Ne olacaktı 15 Temmuz’da?
O tarihte bir “seçim” ya da “kongre” bulunmadığına göre, işler nasıl ve hangi araçlarla değişecekti?
Kim değiştirecekti?
Meral Hanım bu soruya cevap vermedi.
Defaatle sorulduğu halde, o mevzulara hiç girmedi.
Kaderin garip cilvesine bakın ki, Meral Hanım’ın “değişim tarihi” olarak gösterdiği 15 Temmuz’da bir darbe girişimi yaşandı. Darbeci konseyin ismi de, Meral Hanım’ın diline pelesenk ettiği ve her toplantıda tekrarladığı “Yurtta Sulh” idi.
İlginçtir, bu garip “örtüşme” hiçbir cumhuriyet savcısının ilgisini çekmedi.
Neden çekmedi?
Burası da anlaşılabilmiş değil.
Bu uzun girizgâhı yapmamın nedeni şu:
Meral Akşener yandaşı bir gazetede imzasına rastladığımız ama başkalarına “yandaş” diye sataşmaktan çok hoşlanan akademisyen bir dostumuz, dün, ABD’yle gerilen ilişkilere gönderme yaparak, “15 Temmuz benzeri girişimlerin yaşanabileceğini” yazdı. Kendince birtakım gerekçeler de sıraladı.
Esasında haklı gerekçeler...
Bütün darbelerin patent sahibi Amerika yeni bir darbe yaptırmak isteyebilir.
Nitekim bunu istediğini gizlemiyor. Dikkatli ve müteyakkız olmak lazım...
Fakat, bizi ihtimal dâhilindeki bir tehlikeye karşı uyaran ve doğru noktaların altınız çizen dostumuzun mantık örgüsünde biraz tuhaflık var.
Sanki, “Meral Akşener’i işbaşına getirelim ki, yeni bir 15 Temmuz yaşanmasın” diyecek de, diyemiyor...
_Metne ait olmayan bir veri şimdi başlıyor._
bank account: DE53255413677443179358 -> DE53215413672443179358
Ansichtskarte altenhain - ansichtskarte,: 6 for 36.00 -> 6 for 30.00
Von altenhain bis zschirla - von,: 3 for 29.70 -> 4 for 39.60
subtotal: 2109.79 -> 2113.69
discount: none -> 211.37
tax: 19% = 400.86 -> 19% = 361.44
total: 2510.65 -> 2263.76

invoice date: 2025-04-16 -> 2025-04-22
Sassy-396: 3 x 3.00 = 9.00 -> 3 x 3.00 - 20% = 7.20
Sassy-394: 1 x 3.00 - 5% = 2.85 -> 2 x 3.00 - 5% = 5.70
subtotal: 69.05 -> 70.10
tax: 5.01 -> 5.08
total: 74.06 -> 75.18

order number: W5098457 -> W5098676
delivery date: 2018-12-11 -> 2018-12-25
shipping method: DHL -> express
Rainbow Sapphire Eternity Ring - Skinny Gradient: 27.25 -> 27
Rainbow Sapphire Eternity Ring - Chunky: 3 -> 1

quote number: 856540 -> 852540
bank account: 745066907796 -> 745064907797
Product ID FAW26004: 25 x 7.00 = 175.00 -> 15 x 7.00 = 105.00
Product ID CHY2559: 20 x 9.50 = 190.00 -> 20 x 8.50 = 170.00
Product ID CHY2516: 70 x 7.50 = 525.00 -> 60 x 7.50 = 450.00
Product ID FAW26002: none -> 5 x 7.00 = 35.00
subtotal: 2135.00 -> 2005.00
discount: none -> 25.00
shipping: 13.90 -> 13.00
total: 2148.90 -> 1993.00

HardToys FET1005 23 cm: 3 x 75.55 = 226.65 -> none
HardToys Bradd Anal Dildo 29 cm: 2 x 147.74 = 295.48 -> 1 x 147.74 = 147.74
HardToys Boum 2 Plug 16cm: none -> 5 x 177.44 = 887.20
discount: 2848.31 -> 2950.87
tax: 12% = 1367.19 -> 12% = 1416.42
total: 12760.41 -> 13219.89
Meral Akşener’in yönettiği bir ülkede Amerika darbeye gerek duymayabilir. İşlerini darbesiz de halleder. Mümkündür.
İyi de, bunu Meral Hanım’ın “artı” hanesine mi yazacağız?
Eski Başbakan Davutoğlu’na danışmanlık yapan “nezahet özürlü” entelektüel de buna benzer laflar ediyordu: “Mayıs ayında Başbakan değişmeseydi 15 Temmuz yaşanmazdı.”
Şimdi bu arkadaşlar destekledikleri kişilere (yani Akşener ve Davutoğlu’na) iyilik mi ediyorlar?
İnsan kendini biraz gizler yahu!
Ne bileyim...
Karnından filan konuşur...
Birtakım yabancılaştırma efektleri kullanır...
Dolaylı anlatım yollarını seçer...
Bu kadar da “açık sözlü” olunmaz ki!